Pour les entreprises étrangères, dur d’éviter la Tatmadaw

De par toutes leurs possessions, qu’elles soient industrielles ou immobilières, les deux conglomérats travaillent avec des entreprises étrangères. Les secteurs concernés sont variés : fabrication, construction, tabac, art, divertissement, mines ou encore information et communication. Le rapport de l’ONU a identifié 14 entreprises étrangères investissant avec la MEHL, la MEC ou leurs filiales. Le secteur minier, qui demande des licences spécifiques, est particulièrement concerné par la création d’entreprises communes. Certains partenariats sont transparents, comme la Myanmar Posco Steel Company ltd, entreprise du MEHL, qui est officiellement détenue à 70% par la société coréenne Posco Steel Co. Ltd. Mais d’autres partenariats sont plus opaques et il faut parfois s’attarder sur les organigrammes pour faire des liens.

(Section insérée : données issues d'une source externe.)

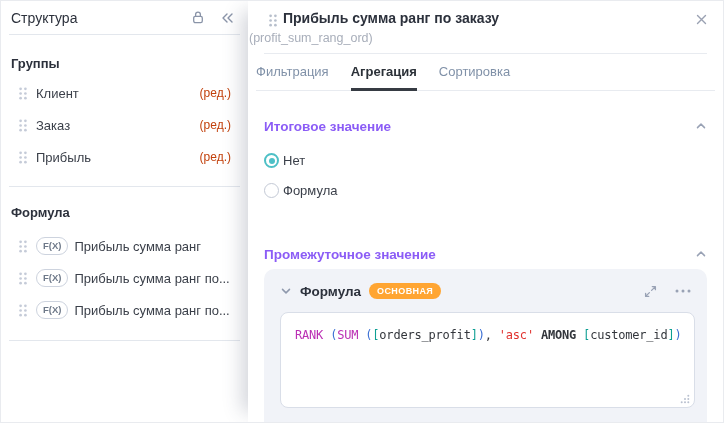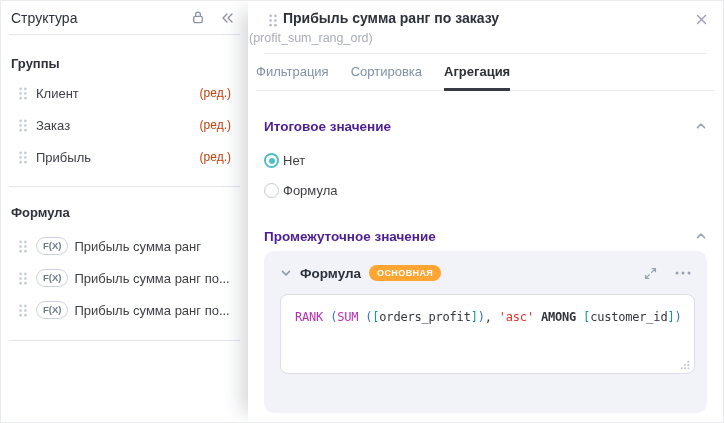"Сортировка" div.tab { order: before "Агрегация" -> after "Агрегация" }
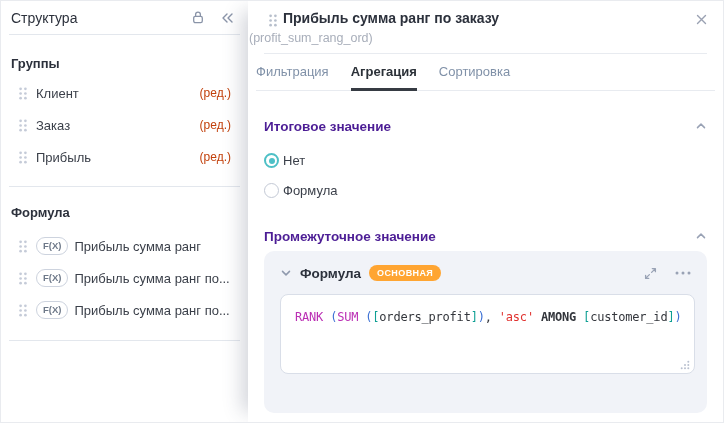"Итоговое значение" .sec-head .t { color: #4c1d95 -> #8b5cf6 }
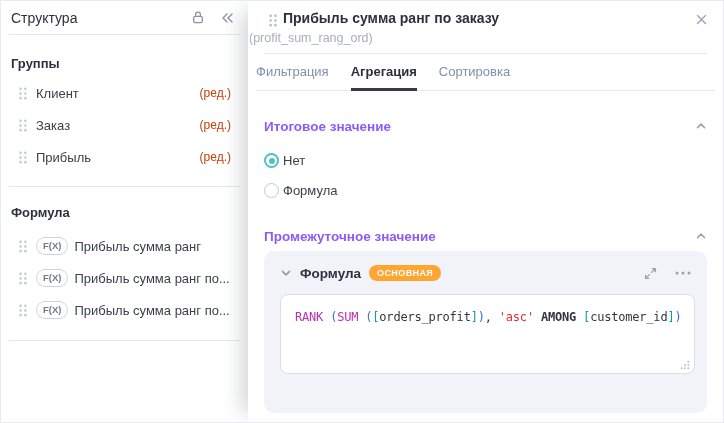"Промежуточное значение" .sec-head.s2 { margin-top: 29px -> 47px }
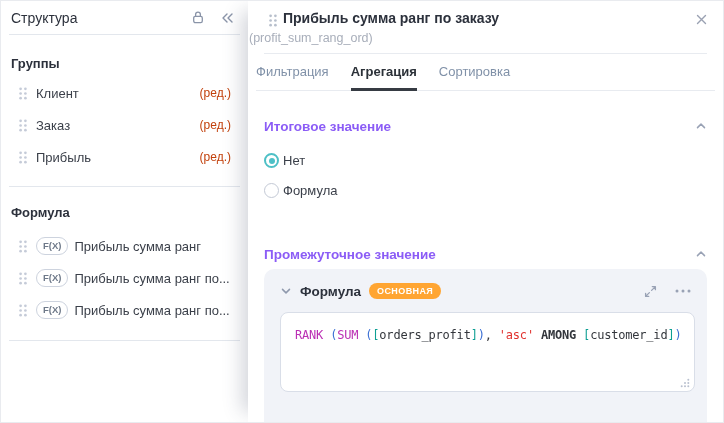"RANK (SUM ([orders_profit]), 'asc' AMONG" .editor { height: 80px -> 96px }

L’ONU a ainsi identifié le cas de la Thilawa Cement and Building Materials et de la Sinminn Cement, une filiale du MEHL. La Thilawa Cement and Building Materials appartient à l’entreprise franco-suisse LafargeHolcim, Lafarge ayant déjà été mise en cause pour des pratiques peu regardantes en Syrie. Selon des documents de l’entreprise étudiés dans le rapport de l’ONU, les deux filiales ont un conseil d’administration commun.

L’immobilier est le principal secteur qui relie les entreprises étrangères à la Tatmadaw, avec 150 cas recensés dans le rapport de l’ONU. Un exemple est la location d’un terrain du MEC par l’entreprise indienne Adani pour la construction d’un terminal aéroportuaire à Ahlone, à Yangon.

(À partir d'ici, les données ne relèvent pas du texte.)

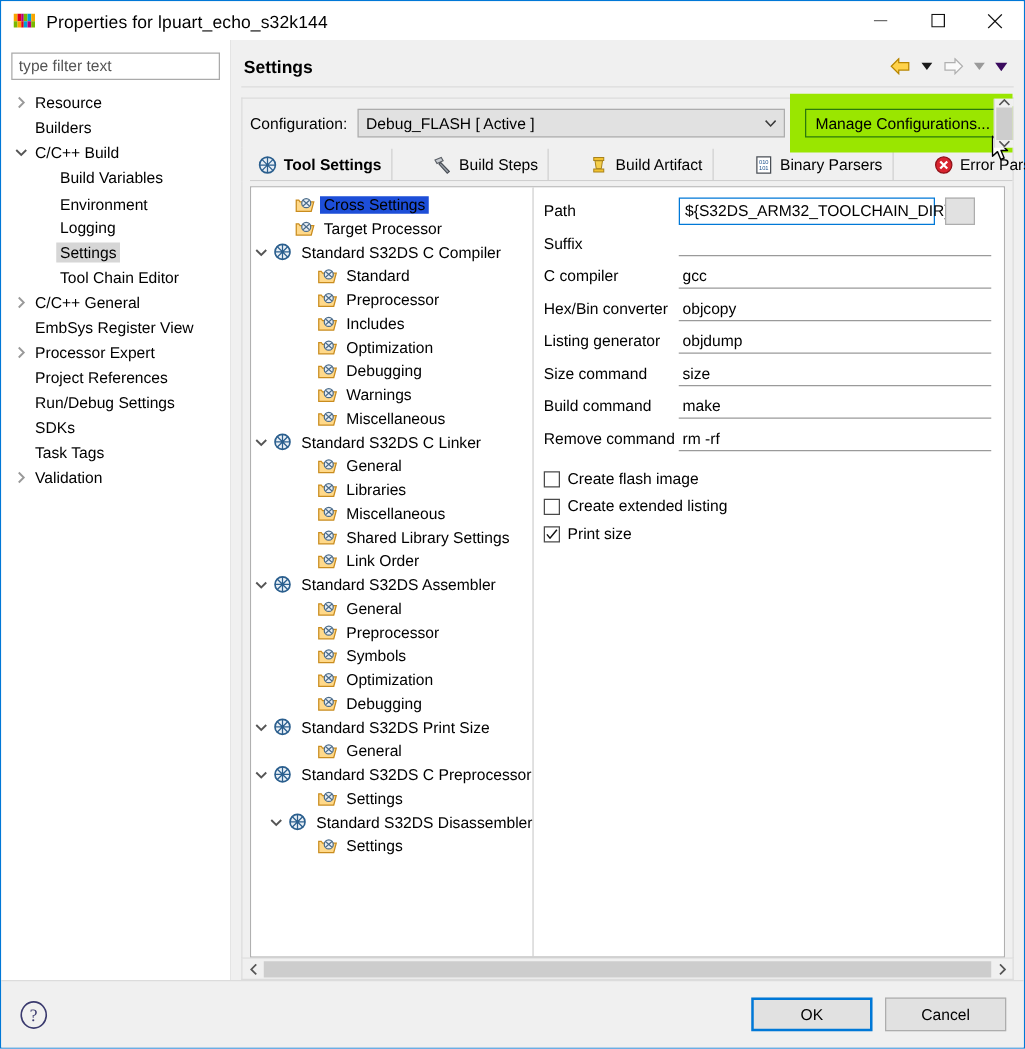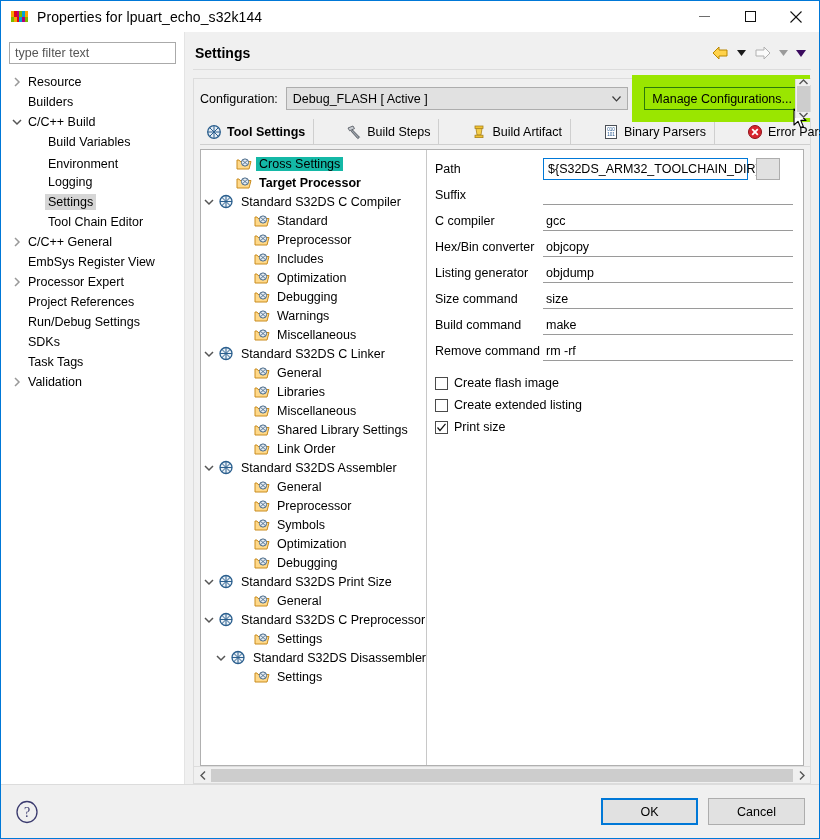"Cross Settings" .t-item.sel .tlab { background: #14b8a6 -> #1d4ed8 }
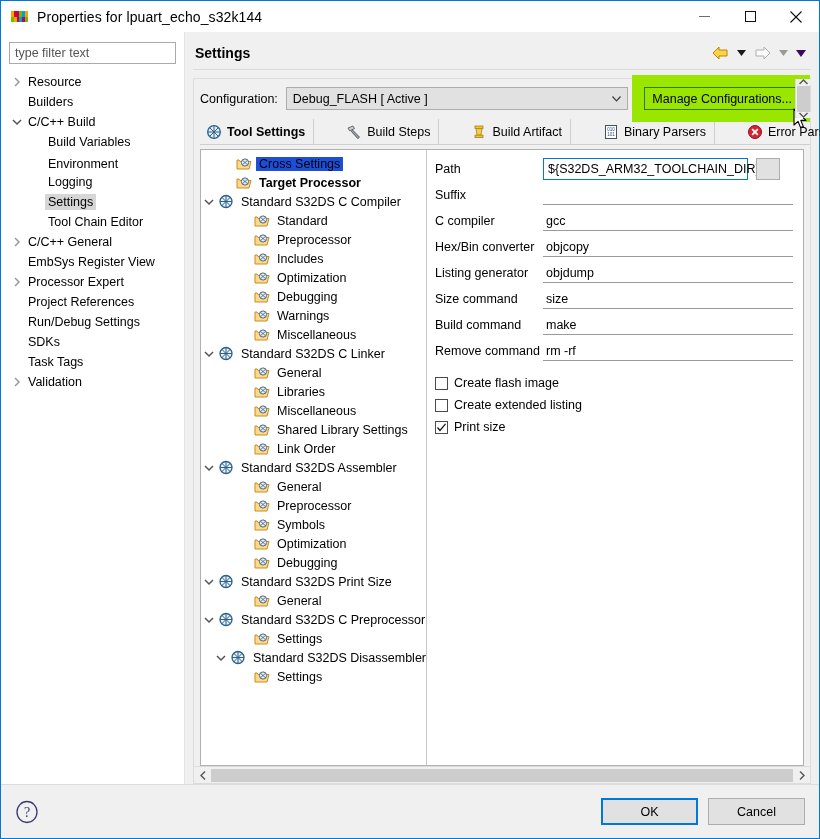"Target Processor" div.t-item { font-weight: bold -> none }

Le rapport de l’ONU a abouti à l’élaboration du commencement d’un changement. À la suite de sa publication, certaines entreprises ont décidé de rompre leurs liens avec la MEHL et la MEC. C’est le cas de la marque de vêtements Esprit qui a déclaré ne pas avoir eu connaissance que certaines de ses unités de production étaient entre les mains du conglomérat militaire. « Esprit va prendre des mesures immédiates en annulant toutes les futures commandes à l’usine Perfect Gains », a déclaré l’entreprise. D’autres, comme le brasseur japonais Kirin ou LafargeHolcim, travaillent toujours avec la MEHL. Toutefois, le rapport d’Amnesty International sorti en septembre 2020 sur le financement du MEHL commence lui aussi à peser et le changement semble se poursuivre. La décision de Maersk en est une nouvelle preuve.